What you need to do.
Report only the number of lines in the following entries where the word "title" occurs.
BEGIN Provided records
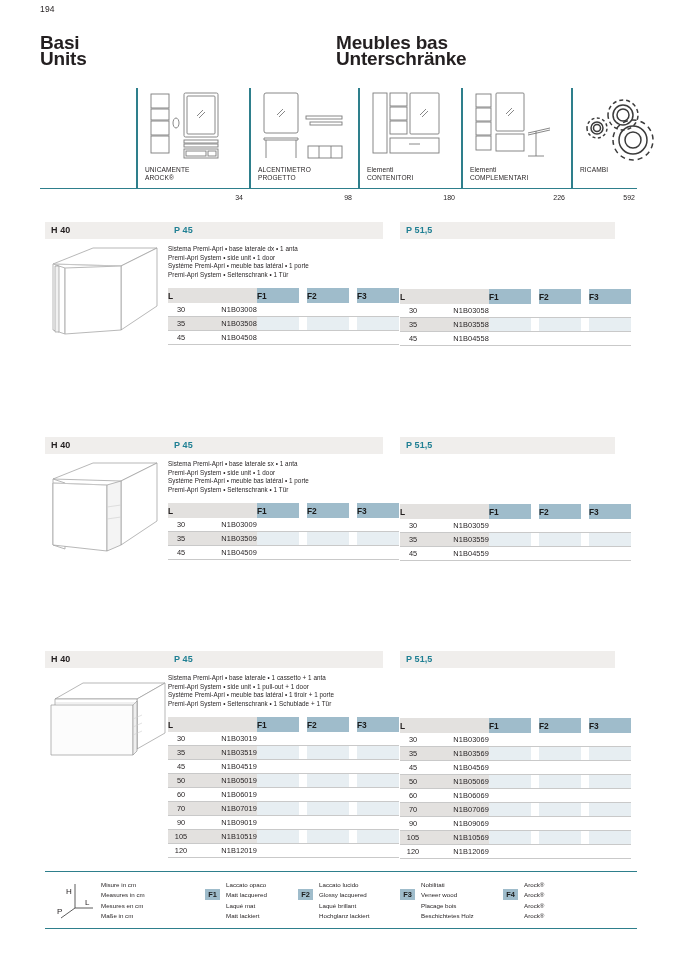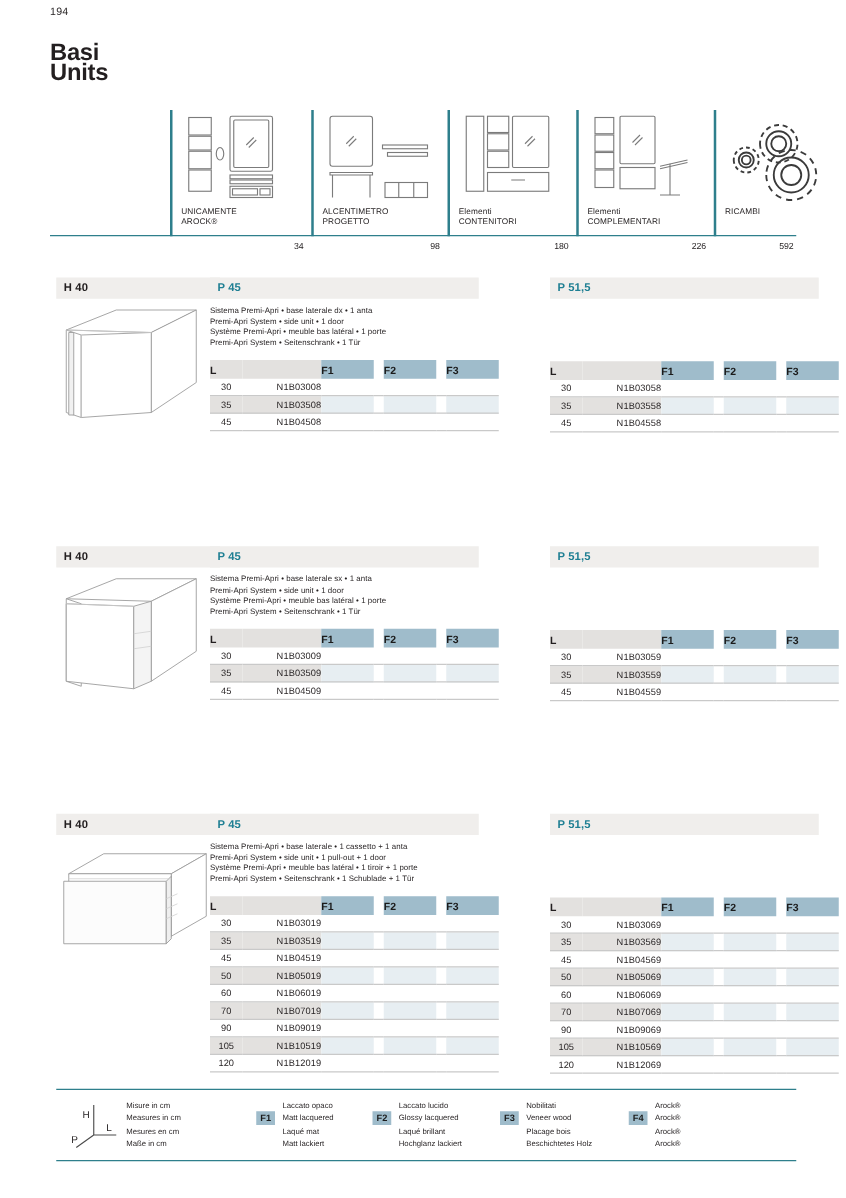--- a/index.html
+++ b/index.html
@@ -247,6 +247,10 @@
   <div class="title-col left">
     <div class="title-line">Basi</div>
     <div class="title-line">Units</div>
+  </div>
+  <div class="title-col right">
+    <div class="title-line">Meubles bas</div>
+    <div class="title-line">Unterschränke</div>
   </div>
 </div>
 

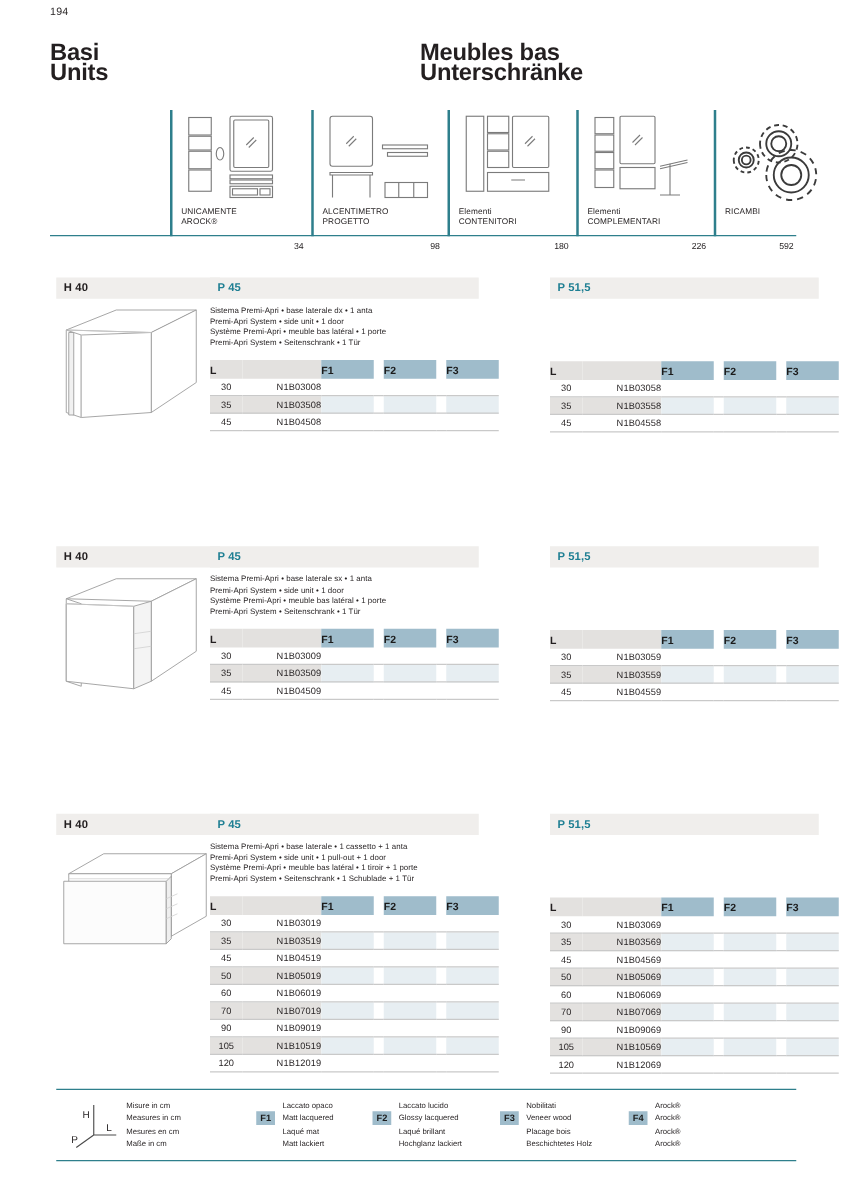--- a/index.html
+++ b/index.html
@@ -105,7 +105,7 @@
   .section { position: absolute; left: 0; width: 677px; }
   .col-h  { position: absolute; left: 45px;  width: 131px; }
   .col-p1 { position: absolute; left: 168px; width: 215px; }
-  .col-p2 { position: absolute; left: 440px; width: 215px; }
+  .col-p2 { position: absolute; left: 400px; width: 215px; }
 
   .bar {
     height: 17px;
END Provided records
Task result.
6